Wednesday, March 30, 2016

The Fight Against Artificial Turf in Middletown, CT

By: Thomas Christopher
Middletown, CT

It was a rare success, notes Nancy Alderman, president of Environment and Human Health, Inc.: While synthetic turf fields are popping up all over Connecticut, residents of Middletown turned back a proposal by their city to create 9 synthetic turf playing fields.  As such, it’s worth studying how the Middletown activists mounted their campaign.

Alderman’s organization, a non-profit dedicated to protecting human health from environmental harms, has been raising the alarm about the recycling of tires as play surfaces for several years.  As Alderman points out, in some states, used and discarded tires are regulated as a hazardous waste; in Connecticut, they are treated as a “special waste” that, by law, cannot be disposed of in landfills.  That’s just common sense, because as they decompose tires release heavy metals such as lead and zinc, a variety of carcinogens such as carbon black and benzene, and other toxic compounds that are as yet poorly understood.

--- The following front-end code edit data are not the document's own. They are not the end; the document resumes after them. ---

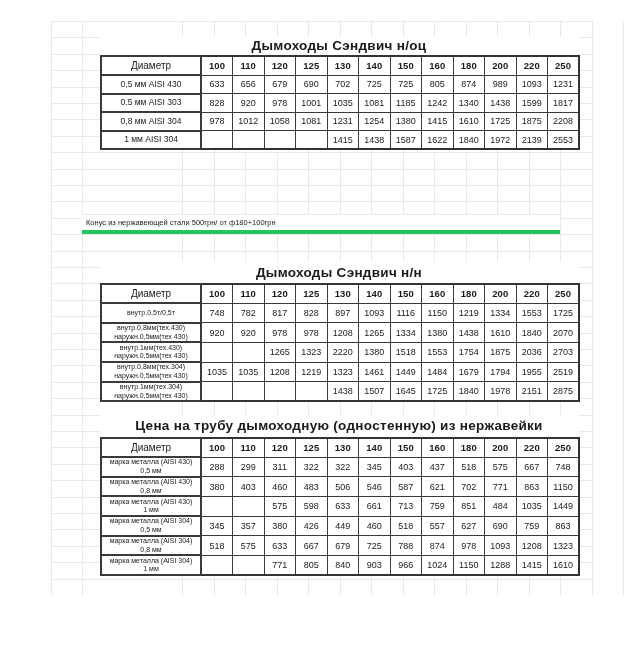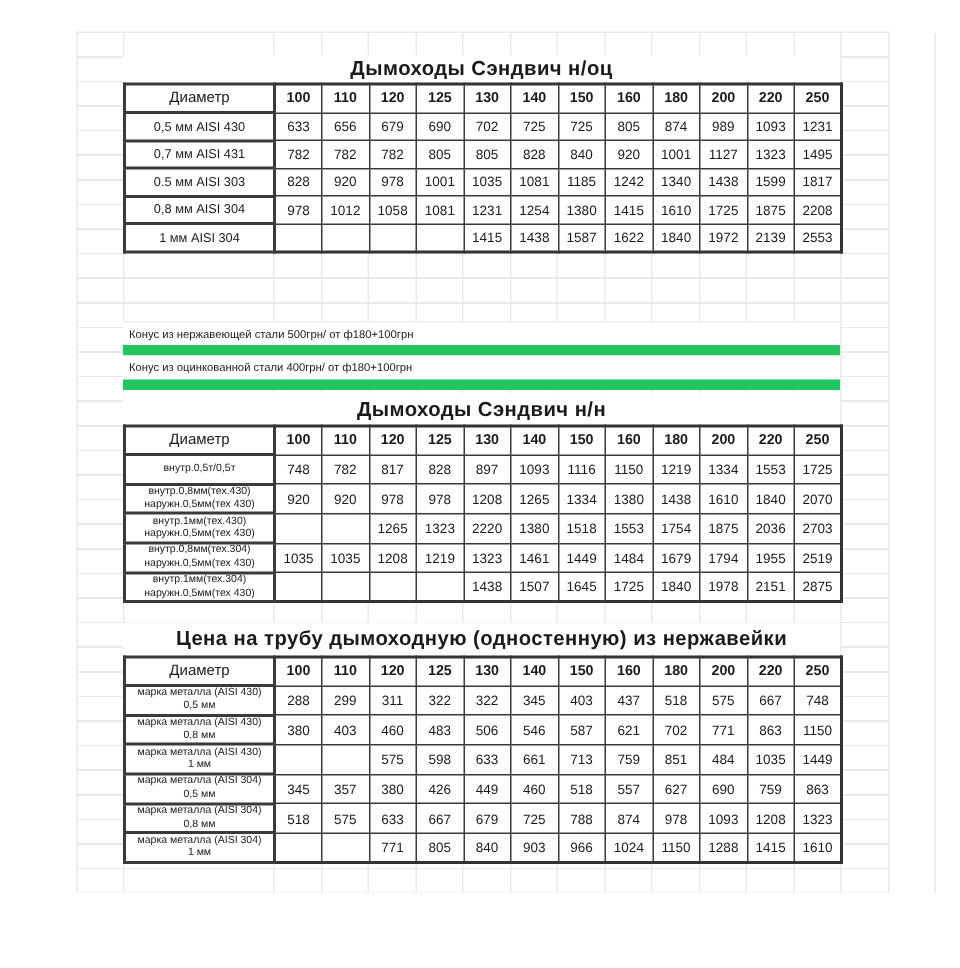--- a/index.html
+++ b/index.html
@@ -12,21 +12,21 @@
     position:absolute;left:51px;top:21px;width:541px;height:573px;
     border-top:1px solid #e8e9ef;border-left:1px solid #e8e9ef;
     background-image:repeating-linear-gradient(to bottom,transparent 0,transparent 15.4px,#e8e9ef 15.4px,#e8e9ef 16.4px);
     display:flex;
   }
   .gc{flex:0 0 auto;width:31.5px;height:100%;border-right:1px solid #e8e9ef;box-sizing:border-box;}
   .gc.first{width:31px;}
   .gc.wide{width:100px;}
 
   
-  .tblock{position:absolute;left:82px;width:478px;}
+  .tblock{position:absolute;left:100px;width:478px;}
   .t1{top:37px;}
   .t2{top:262px;}
   .t3{top:415px;}
   .ttitle{
     background:#fff;text-align:center;font-weight:bold;font-size:13.5px;
     letter-spacing:.3px;white-space:nowrap;
   }
   .t1 .ttitle{height:18px;line-height:18px;}
   .t2 .ttitle{height:21px;line-height:21px;}
   .t3 .ttitle{height:22px;line-height:22px;}
@@ -46,21 +46,21 @@
   table.price th.lbl{border-width:2px;}
   table.price tbody td{font-size:9px;}
   table.price tbody th.lbl{font-size:8.5px;white-space:pre-line;line-height:9.5px;}
   .t2 table.price tbody th.lbl,.t3 table.price tbody th.lbl{font-size:7px;line-height:8.5px;}
   .t1 tbody tr{height:18.5px;}
   .t2 tbody tr,.t3 tbody tr{height:19.7px;}
 
   
   .notes{position:absolute;left:82px;top:214px;width:478px;background:#fff;border-top:1px solid #e8e9ef;}
   .note{
-    height:15.4px;line-height:15.4px;border-bottom:7px solid #22c55e;
+    height:15.4px;line-height:15.4px;border-bottom:4px solid #22c55e;
     font-size:7.5px;padding-left:4px;color:#222;white-space:nowrap;background:#fff;
   }
 </style>
 </head>
 <body>
 
 <div class="canvas">
 
   <div class="grid">
     <div class="gc first"></div>
@@ -115,35 +115,20 @@
             <td>702</td>
             <td>725</td>
             <td>725</td>
             <td>805</td>
             <td>874</td>
             <td>989</td>
             <td>1093</td>
             <td>1231</td>
           </tr>
           <tr>
-            <th class="lbl">0,7 мм AISI 431</th>
-            <td>782</td>
-            <td>782</td>
-            <td>782</td>
-            <td>805</td>
-            <td>805</td>
-            <td>828</td>
-            <td>840</td>
-            <td>920</td>
-            <td>1001</td>
-            <td>1127</td>
-            <td>1323</td>
-            <td>1495</td>
-          </tr>
-          <tr>
             <th class="lbl">0.5 мм AISI 303</th>
             <td>828</td>
             <td>920</td>
             <td>978</td>
             <td>1001</td>
             <td>1035</td>
             <td>1081</td>
             <td>1185</td>
             <td>1242</td>
             <td>1340</td>
@@ -180,21 +165,20 @@
             <td>1972</td>
             <td>2139</td>
             <td>2553</td>
           </tr>
         </tbody>
       </table>
   </section>
 
   <div class="notes">
     <div class="note">Конус из нержавеющей стали 500грн/ от ф180+100грн</div>
-    <div class="note">Конус из оцинкованной стали 400грн/ от ф180+100грн</div>
   </div>
 
   <section class="tblock t2">
     <div class="ttitle">Дымоходы Сэндвич н/н</div>
     <table class="price">
       <colgroup>
           <col class="c-lbl">
           <col span="12" class="c-num">
         </colgroup>
     <thead>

Yet grind these same tires  up into fine crumbs – enhancing the rate at which they release their toxic contents -- and they can be used as in-fill for the synthetic turf fields on which your children play sports.    Indeed, such fields have in recent years been popping up all over Connecticut, despite the resistance of local environmental groups.
The struggle in Middletown began with a largely uncontroversial parks bond referendum.  This was to be placed before the voters in November on 2015 and was to secure funding for 10 years worth of improvements to recreational spaces, including a new pool, new exercise and walking trails, bike paths, a splash pad-spray park and playground, and a dog park.  But even before the text of the referendum was officially released for public scrutiny in early August, 2015, environmental watchdogs had learned that it would include funds to install nine synthetic turf fields.
These activists were unusually well organized thanks to an environmentally oriented local 501(c)(3) non-profit, the Jonah Center.  In 2011, with a $1,000 grant from the New England Grassroots Environment Fund, it had founded ECoIN – the Environmental Collective Impact Network – to serve as a clearing house for Middletown’s environmental organizations.  Currently, it includes some eleven such groups, ranging from the local garden club to the city of Middletown’s Recycling Commission, and the representatives of each meet once a month to discuss common concerns.  Thanks to members from the city government, EcoIN had an early warning of the proposal to install the synthetic turf fields.  Opposition began immediately, with ECoIN members coordinating so that there would be minimal duplication of efforts and a systematic strategy.
The activists recognized that education would be the key to a successful campaign.  Initially they had to educate themselves and for this they turned to a number of sources, in particular Environment and Human Health, Inc. which has been collecting information about the dangers of synthetic turf fields for a number of years. 
After educating themselves, the ECoIN members began meeting privately with members of the Middletown Common Council to share their concerns with them.   The activists also created fact sheets about synthetic turf targeted at different groups; on a sports night meeting at the local high school, for example, they distributed a fact sheet especially aimed at the parents of student athletes.  Eventually they addressed the general public, sponsoring a booth at an outdoor festival and collecting signatures on a petition requesting that the city eliminate the synthetic turf fields from the referendum.  Three hundred signatures were collected in a single day. representing a number of voters sufficient to sway a local election and proof to the Common Council members that interest in the issue was intense.
Defenders of synthetic turf insist that while the crumb rubber typically used as infill in synthetic turf is contaminated with a variety of toxins, no definitive studies have as yet proven that the resulting risk to children through inhalation, skin contact, and ingestion is at an unacceptable level.  The response of the Middletown activists was to ask parents and the city government if they wanted to make their children the subjects of a toxicology experiment.  In addition, using data taken from synthetic turf industry websites, the activists called into question the economics of the artificial fields, which would cost $850,000 to $1,000,000 each to install, and which would require extensive specialized maintenance and replacement typically after just 10 years of use.
Despite opposition from Middletown sports clubs, this lobbying paid off.  First the Common Council agreed (in a tie vote with the city’s mayor serving as the tie-breaker) to rewrite the referendum and substitute natural turf fields for the synthetic versions.  The environmentalists then rallied to the support of the referendum, which synthetic turf supporters tried to keep off the ballot.  Finally, on election day, the environmentalists handed out fact sheets outside the polling places, persuading voters to support the referendum.   Thanks in part to these efforts, the referendum passed and the city won funding for the parks and public spaces upgrades it was seeking – at a better price, due to the elimination of the costly synthetic turf.
Grassroots activism is a learning process, with practitioners constantly improving and updating strategies and skills.  What brought success in the campaign against synthetic turf will undoubtedly be re-applied to other, future campaigns.